Anderson v The Queen
[2019] NZHC 620
•29 March 2019
IN THE HIGH COURT OF NEW ZEALAND HAMILTON REGISTRY
I TE KŌTI MATUA O AOTEAROA KIRIKIRIROA ROHE
CRI-2019-419-000012
[2019] NZHC 620
BETWEEN HONE PIRIPI ANDERSON
Appellant
AND
THE QUEEN
Respondent
Hearing: 25 March 2019 Counsel:
GA Walsh for Anderson BT Vaili for Respondent
Judgment:
29 March 2019
JUDGMENT OF DOWNS J
This judgment was delivered by me on Friday, 29 March 2019 at 10 am.
Registrar/Deputy Registrar
Solicitors/Counsel:
Crown Solicitor, Hamilton. GA Walsh, Hamilton.
ANDERSON v R [2019] NZHC 620 [29 March 2019]
The appeal
[1] Judge R L B Spear sentenced Mr Anderson to a term of four years’ imprisonment.1 Mr Anderson twice injured his partner the same evening, including after Police intervention. Mr Anderson appeals. He contends his sentence is manifestly excessive, largely because the Judge adopted too high a starting point. Mr Anderson also invites attention to the uplift for his criminal record, and guilty-plea discount.
[2]The appeal involves a second-strike.
Background
[3] Mr Anderson and the complainant were in a relationship. They have two young children. Mr Anderson and the complainant lived apart at the time.
[4] At approximately 5.30 pm on 18 October 2017, Mr Anderson went to the complainant’s home to see their son—uninvited. The complainant told him to leave. An argument developed. Then a struggle. Mr Anderson grabbed the complainant’s left hand. He bit “down hard” on her little finger. Mr Anderson then left.
[5] Photographs of the injury were shown to Judge Spear, who referred to “a significant laceration”.2 The complainant suffered no permanent injury.

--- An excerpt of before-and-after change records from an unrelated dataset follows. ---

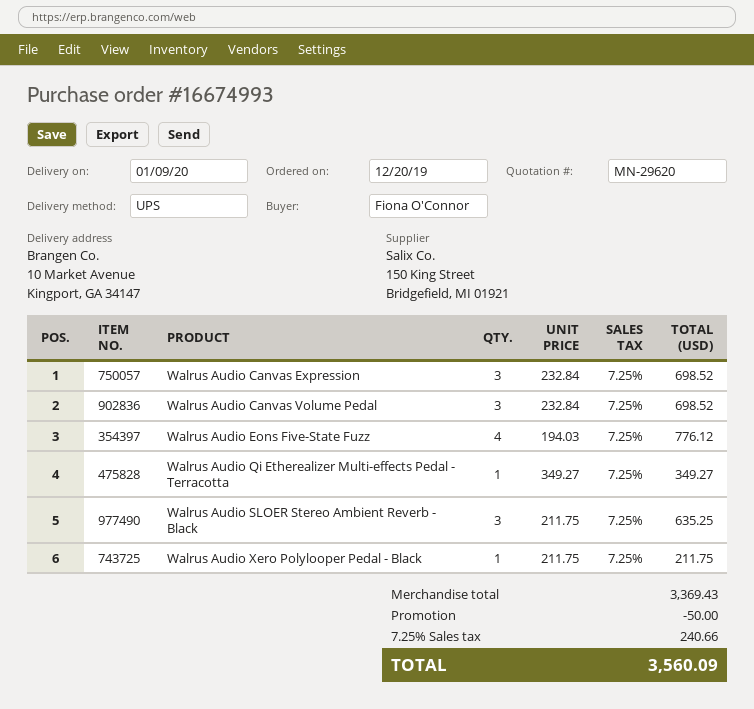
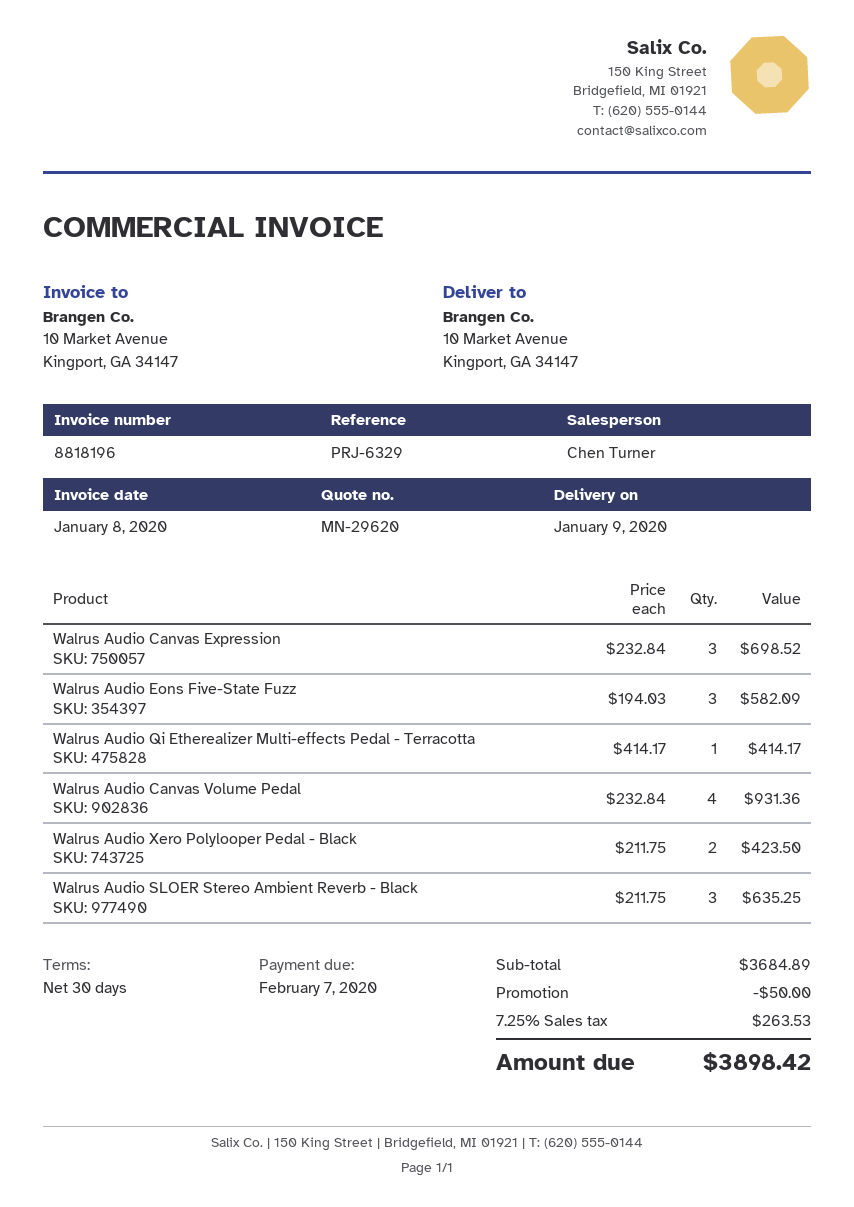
Walrus Audio Canvas Volume Pedal: 3 x 232.84 = 698.52 -> 4 x 232.84 = 931.36
Walrus Audio Eons Five-State Fuzz: 4 x 194.03 = 776.12 -> 3 x 194.03 = 582.09
Walrus Audio Qi Etherealizer Multi-effects Pedal - Terracotta: 1 x 349.27 = 349.27 -> 1 x 414.17 = 414.17
Walrus Audio Xero Polylooper Pedal - Black: 1 x 211.75 = 211.75 -> 2 x 211.75 = 423.50
subtotal: 3369.43 -> 3684.89
tax: 7.25% = 240.66 -> 7.25% = 263.53
total: 3560.09 -> 3898.42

[6] Police were called. They issued a Police Safety Order. It prohibited Mr Anderson from going to the complainant’s home for five days. But after midnight, Mr Anderson returned to the complainant’s home. He verbally abused the complainant, grabbed her by the hair, and pulled her from a chair onto the ground. Mr Anderson then repeatedly stomped on her head. Mr Anderson also grabbed the complainant by the throat and strangled her.3 She lost consciousness. Family
1 R v Anderson [2019] NZDC 1501.
2 At [3].
3 The summary of facts says Mr Anderson used his fingers to “pinch” both sides of the complainant’s throat with such pressure she lost consciousness. Strangling remains a convenient description.
members intervened. Mr Anderson was promptly arrested. He told Police, “Yeah I assaulted her, so what.”
[7] The complainant suffered “significant bruising to her face”. She required hospital treatment. Photographic evidence implies a very bad assault.
[8] Mr Anderson ultimately pleaded guilty to two charges: wounding with intent to injure in relation to the biting,4 and injuring with intent to injure in relation to the post-Police Safety Order attack.5 I call the former the biting charge; the latter the injuring charge. The biting charge constituted a second-strike.
Starting point
[9] The Judge adopted a three-year starting point for the injuring charge. He added 18 months’ imprisonment for the biting charge (after ameliorating the uplift for totality), producing a global starting point of four and a half years.
[10] Mr Anderson contends sentencing miscarried here. He argues the injuring charge should have attracted a two-year starting point, uplifted by nine months for the biting charge. Mr Anderson contends the Judge wrongly placed the injuring charge at the bottom end of band three of Nuku;6 its correct placement was band two. Mr Anderson submits the injuring had only two aggravating factors—an attack to the head and serious violence. He observes the biting attracted no permanent injury. It follows an 18-month uplift was much too great.
[11]There are difficulties with this analysis.
[12] First, implicit is the proposition each charge should have been considered in isolation, absent cross-aggravation. However, Mr Anderson committed both offences within seven hours, at the same place, against the same victim. Each offence does aggravate the other. Indeed, the two are better conceived as constituting a single
4 Crimes Act 1961, s 188(2).
5 Section 189(2).
6 Nuku v R [2012] NZCA 584, [2013] 2 NZLR 39 at [38].
sequence interrupted only by Mr Anderson’s departure and return in contravention of the Police Safety Order.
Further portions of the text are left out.